OneAdapt: Fast Configuration Adaptation for Video Analytics Applications via Backpropagation
Kuntai Du, Yuhan Liu, Yitian Hao, Qizheng Zhang, Haodong Wang, Yuyang Huang, Ganesh Ananthanarayanan, Junchen Jiang
TL;DR
OneAdapt tackles the challenge of resource-efficient, accurate streaming media analytics by using a gradient-based knob adaptation method. It introduces AccGrad, approximated efficiently via OutputGrad, which decouples into InputGrad and DNNGrad to update configurations with a simple gradient ascent rule.

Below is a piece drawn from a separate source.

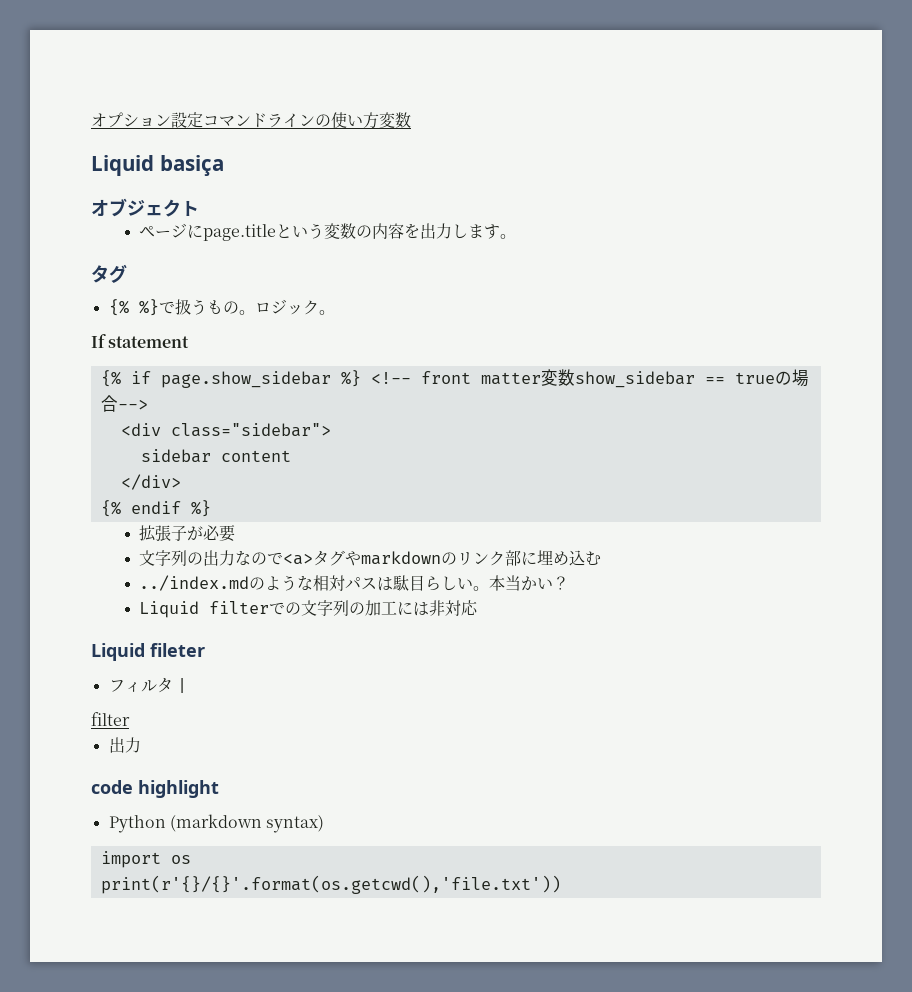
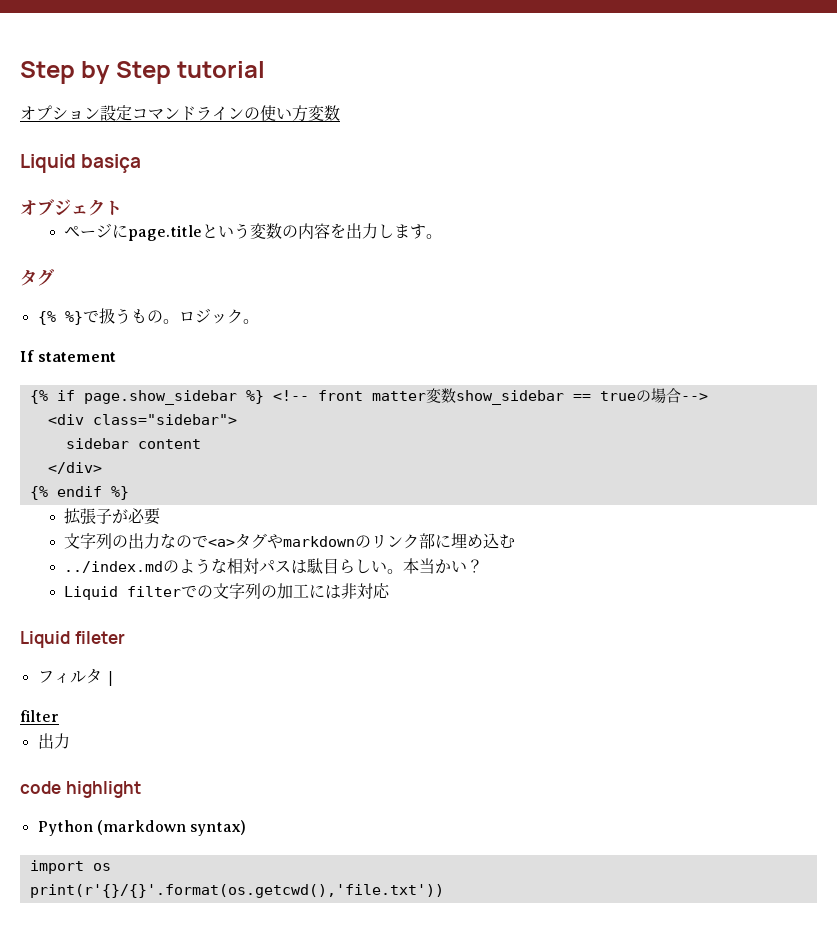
+ Step by Step tutorial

The approach achieves frequent, near-optimal adaptation with low overhead, outperforming profiling- and heuristic-based baselines across multiple tasks, data types, and knobs. Empirical results show substantial bandwidth and GPU savings, along with modest or improved accuracy, highlighting practical impact for edge-to-cloud video analytics and similar pipelines. Limitations include discrete knob handling and applicability boundaries beyond streaming analytics, suggesting avenues for future optimization and broader validation.
Abstract
Deep learning inference on streaming media data, such as object detection in video or LiDAR feeds and text extraction from audio waves, is now ubiquitous. To achieve high inference accuracy, these applications typically require significant network bandwidth to gather high-fidelity data and extensive GPU resources to run deep neural networks (DNNs). While the high demand for network bandwidth and GPU resources could be substantially reduced by optimally adapting the configuration knobs, such as video resolution and frame rate, current adaptation techniques fail to meet three requirements simultaneously: adapt configurations (i) with minimum extra GPU or bandwidth overhead; (ii) to reach near-optimal decisions based on how the data affects the final DNN's accuracy, and (iii) do so for a range of configuration knobs. This paper presents OneAdapt, which meets these requirements by leveraging a gradient-ascent strategy to adapt configuration knobs. The key idea is to embrace DNNs' differentiability to quickly estimate the accuracy's gradient to each configuration knob, called AccGrad. Specifically, OneAdapt estimates AccGrad by multiplying two gradients: InputGrad (i.e. how each configuration knob affects the input to the DNN) and DNNGrad (i.e. how the DNN input affects the DNN inference output). We evaluate OneAdapt across five types of configurations, four analytic tasks, and five types of input data. Compared to state-of-the-art adaptation schemes, OneAdapt cuts bandwidth usage and GPU usage by 15-59% while maintaining comparable accuracy or improves accuracy by 1-5% while using equal or fewer resources.